Motorcycles generally have a pitiful drag coefficient. Your recumbent idea and the extra cowling do help mitigate the frontal area and aspect ratio of the bike by putting the rider "in" the frame. However, that cowling creates a serious problem in strong cross winds. It'll turn the bike into a kite! I discovered this when researching an electric motorcycle conversion a while back and trying to mitigate drag.

eg: Have you ever seen the movie "World's Fastest Indian"? That bike's cowling was perfect for straight line time trials/top speed on a calm day but if it hit a strong cross wind it would topple immediately.

Sam.


----------



## sunworksco (Sep 8, 2008)

A bike that has a low center center of gravity with the weight of the components and driver low will not be affected by wind.The "The Fastest Indian" was a little top heavy.


----------



## TomA (Mar 26, 2009)

I like the bike, its a great effort.

Your biggest problem is going to be the practical issue of what you do when you stop. Craig Vetter's enclosed Helix has doors where he can stick out his feet to hold the bike up. If you put the rider's feet inside the body work, you'll either have to do that or make an outrigger setup that can be deployed at stoplights, etc.
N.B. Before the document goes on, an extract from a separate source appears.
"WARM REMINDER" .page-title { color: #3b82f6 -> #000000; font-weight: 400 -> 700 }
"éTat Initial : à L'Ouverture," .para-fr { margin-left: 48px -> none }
Additionally, this bike doesn't seem to have a very low cg, and with all that battery mass up front and high, the steering may be very dicey. My experience is limited to bicycle frames, but you should look carefully at the rake and trail you really want before you mount the new Honda head tube. You could also see how much of the battery weight you can get *under* the lower frame tubes to lower the cg. I disagree that just because your cg is low, crosswinds won't affect you, but yours isn't going to be low anyway, so unwanted aero forces are likely to be substantial.
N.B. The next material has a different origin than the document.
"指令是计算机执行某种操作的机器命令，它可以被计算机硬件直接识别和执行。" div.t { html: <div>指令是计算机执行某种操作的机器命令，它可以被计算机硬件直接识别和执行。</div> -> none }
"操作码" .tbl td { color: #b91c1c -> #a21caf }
There is indeed a structural weakness problem with the upper shock unit pickup creating a bending force likely to crack the seat back bottom welds, or otherwise cause trouble, as John818 pointed out. This area is going to be difficult to triangulate, or even gusset, but you need something there unless you go to a monoshock swing arm that loads the frame directly and not the seat back.

Lastly, and I'm no Joan Claybrook, but I have to say this one kind of scares me. It looks like it will have squirrely handling. More than that, if you lay it down, a major leg crush injury is going to be all-too-easy to sustain. I would think about adding some tube structure outboard of the lower frame rail so that the rider's legs won't be between the frame and the ground if it were to topple. I know, we don't build them to crash them, but as it is, a simple driveway tipover could lead to a big-time injury. I'm also a little spooked about the rider's relationship and proximity to the vertical battery framing, (what is going to bang into what?) but a seat belt and helmet would likely solve that. Don't get me wrong, I love this thing, but the older I get the more conservatively I look at safety and failure modes...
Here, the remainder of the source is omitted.